Make an exact copy of the entries, taking out every picture.
****************
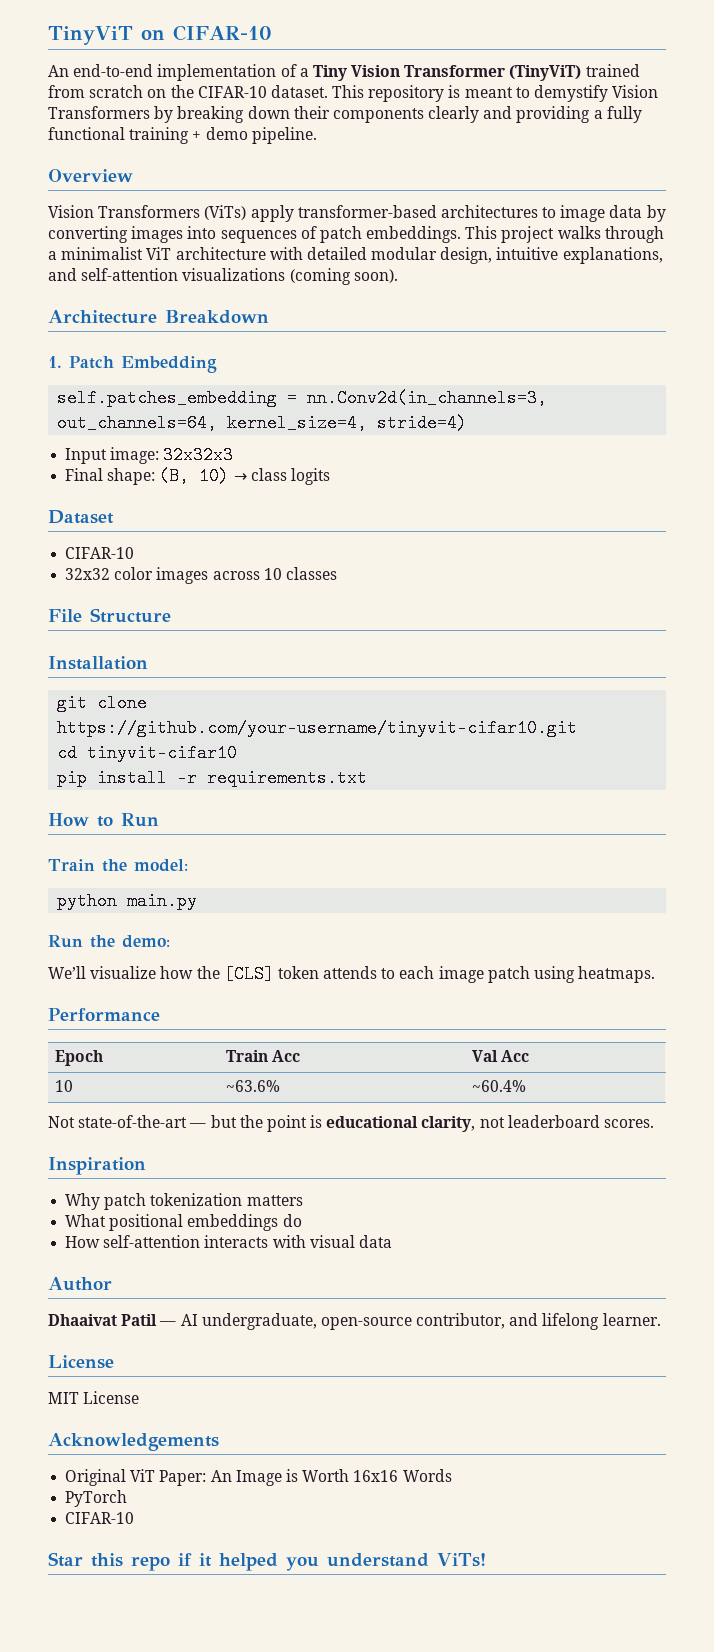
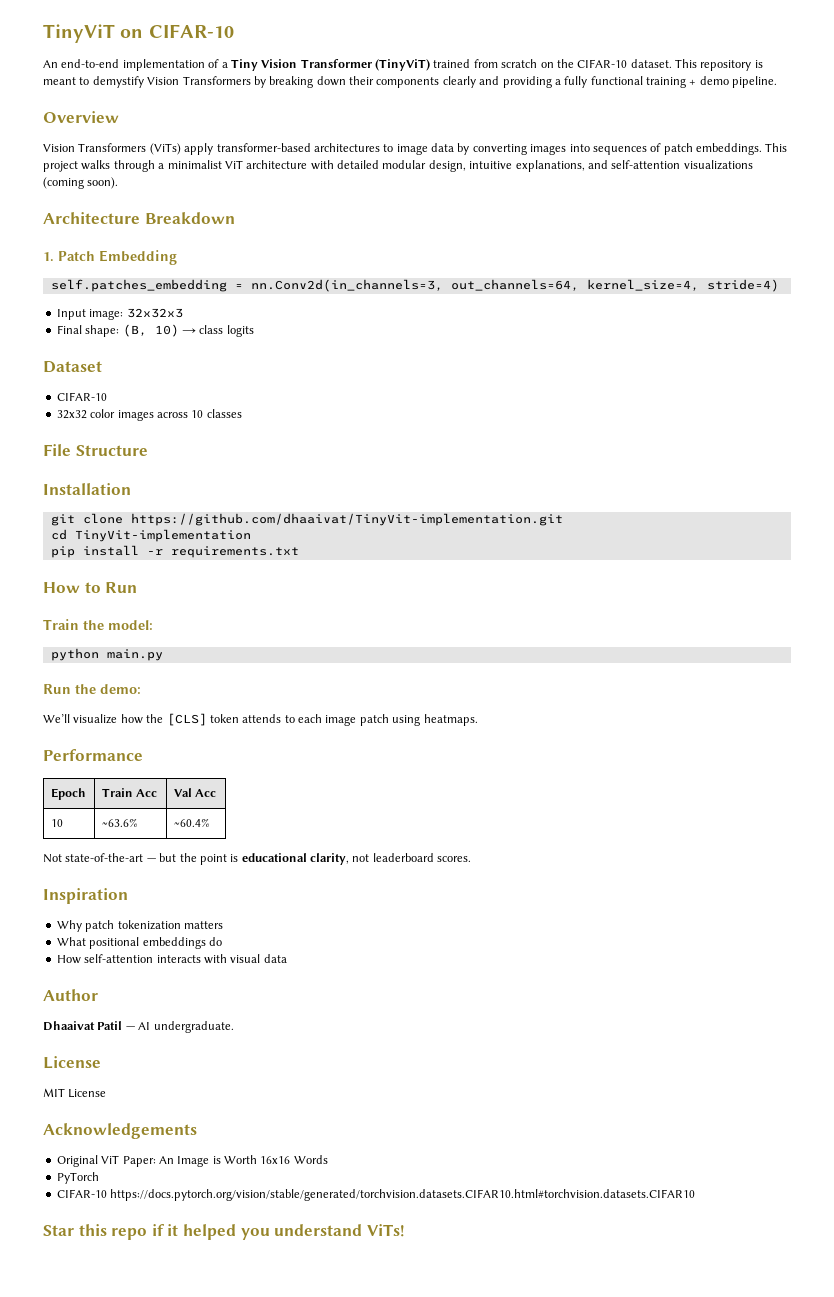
- git clone https://github.com/your-username/tinyvit-cifar10.git
+ git clone https://github.com/dhaaivat/TinyVit-implementation.git
- cd tinyvit-cifar10
+ cd TinyVit-implementation
- Dhaaivat Patil — AI undergraduate, open-source contributor, and lifelong learner.
+ Dhaaivat Patil — AI undergraduate.
  PyTorch
- CIFAR-10
+ CIFAR-10 https://docs.pytorch.org/vision/stable/generated/torchvision.datasets.CIFAR10.html#torchvision.datasets.CIFAR10

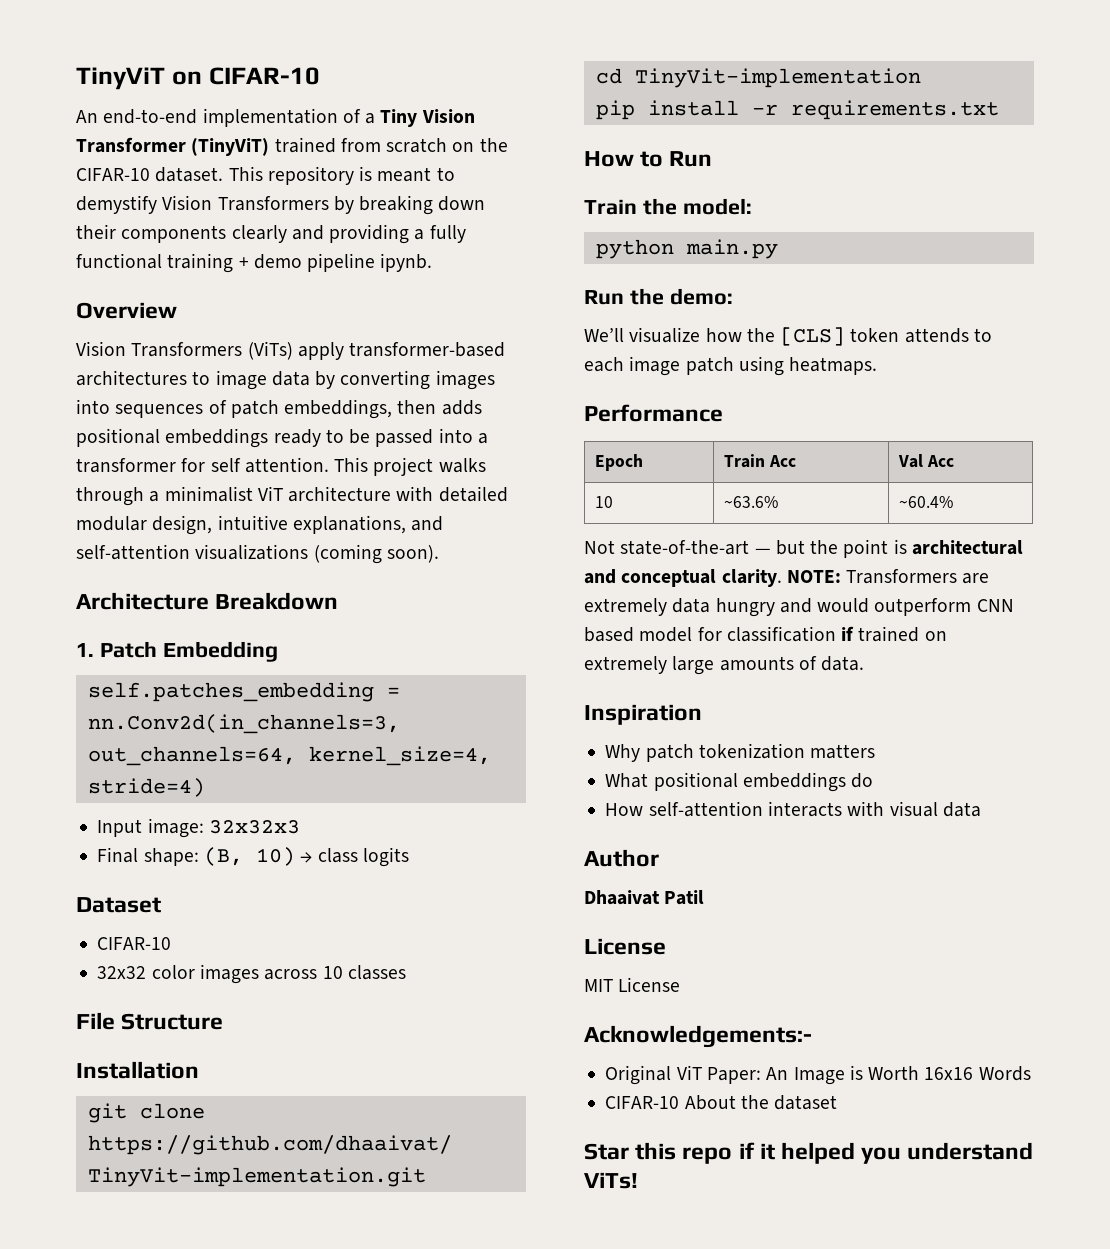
- This repository is meant to demystify Vision Transformers by breaking down their components clearly and providing a fully functional training + demo pipeline.
+ This repository is meant to demystify Vision Transformers by breaking down their components clearly and providing a fully functional training + demo pipeline ipynb.
- Vision Transformers (ViTs) apply transformer-based architectures to image data by converting images into sequences of patch embeddings.
+ Vision Transformers (ViTs) apply transformer-based architectures to image data by converting images into sequences of patch embeddings, then adds positional embeddings ready to be passed into a transformer for self attention.
- Not state-of-the-art — but the point is educational clarity, not leaderboard scores.
+ Not state-of-the-art — but the point is architectural and conceptual clarity. NOTE: Transformers are extremely data hungry and would outperform CNN based model for classification if trained on extremely large amounts of data.
- Dhaaivat Patil — AI undergraduate.
+ Dhaaivat Patil
- Acknowledgements
+ Acknowledgements:-
- PyTorch
- CIFAR-10 https://docs.pytorch.org/vision/stable/generated/torchvision.datasets.CIFAR10.html#torchvision.datasets.CIFAR10
+ CIFAR-10 About the dataset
****************
• Response box:
- git clone https://github.com/your-username/tinyvit-cifar10.git
+ git clone https://github.com/dhaaivat/TinyVit-implementation.git
- cd tinyvit-cifar10
+ cd TinyVit-implementation
- Dhaaivat Patil — AI undergraduate, open-source contributor, and lifelong learner.
+ Dhaaivat Patil — AI undergraduate.
  PyTorch
- CIFAR-10
+ CIFAR-10 https://docs.pytorch.org/vision/stable/generated/torchvision.datasets.CIFAR10.html#torchvision.datasets.CIFAR10

- This repository is meant to demystify Vision Transformers by breaking down their components clearly and providing a fully functional training + demo pipeline.
+ This repository is meant to demystify Vision Transformers by breaking down their components clearly and providing a fully functional training + demo pipeline ipynb.
- Vision Transformers (ViTs) apply transformer-based architectures to image data by converting images into sequences of patch embeddings.
+ Vision Transformers (ViTs) apply transformer-based architectures to image data by converting images into sequences of patch embeddings, then adds positional embeddings ready to be passed into a transformer for self attention.
- Not state-of-the-art — but the point is educational clarity, not leaderboard scores.
+ Not state-of-the-art — but the point is architectural and conceptual clarity. NOTE: Transformers are extremely data hungry and would outperform CNN based model for classification if trained on extremely large amounts of data.
- Dhaaivat Patil — AI undergraduate.
+ Dhaaivat Patil
- Acknowledgements
+ Acknowledgements:-
- PyTorch
- CIFAR-10 https://docs.pytorch.org/vision/stable/generated/torchvision.datasets.CIFAR10.html#torchvision.datasets.CIFAR10
+ CIFAR-10 About the dataset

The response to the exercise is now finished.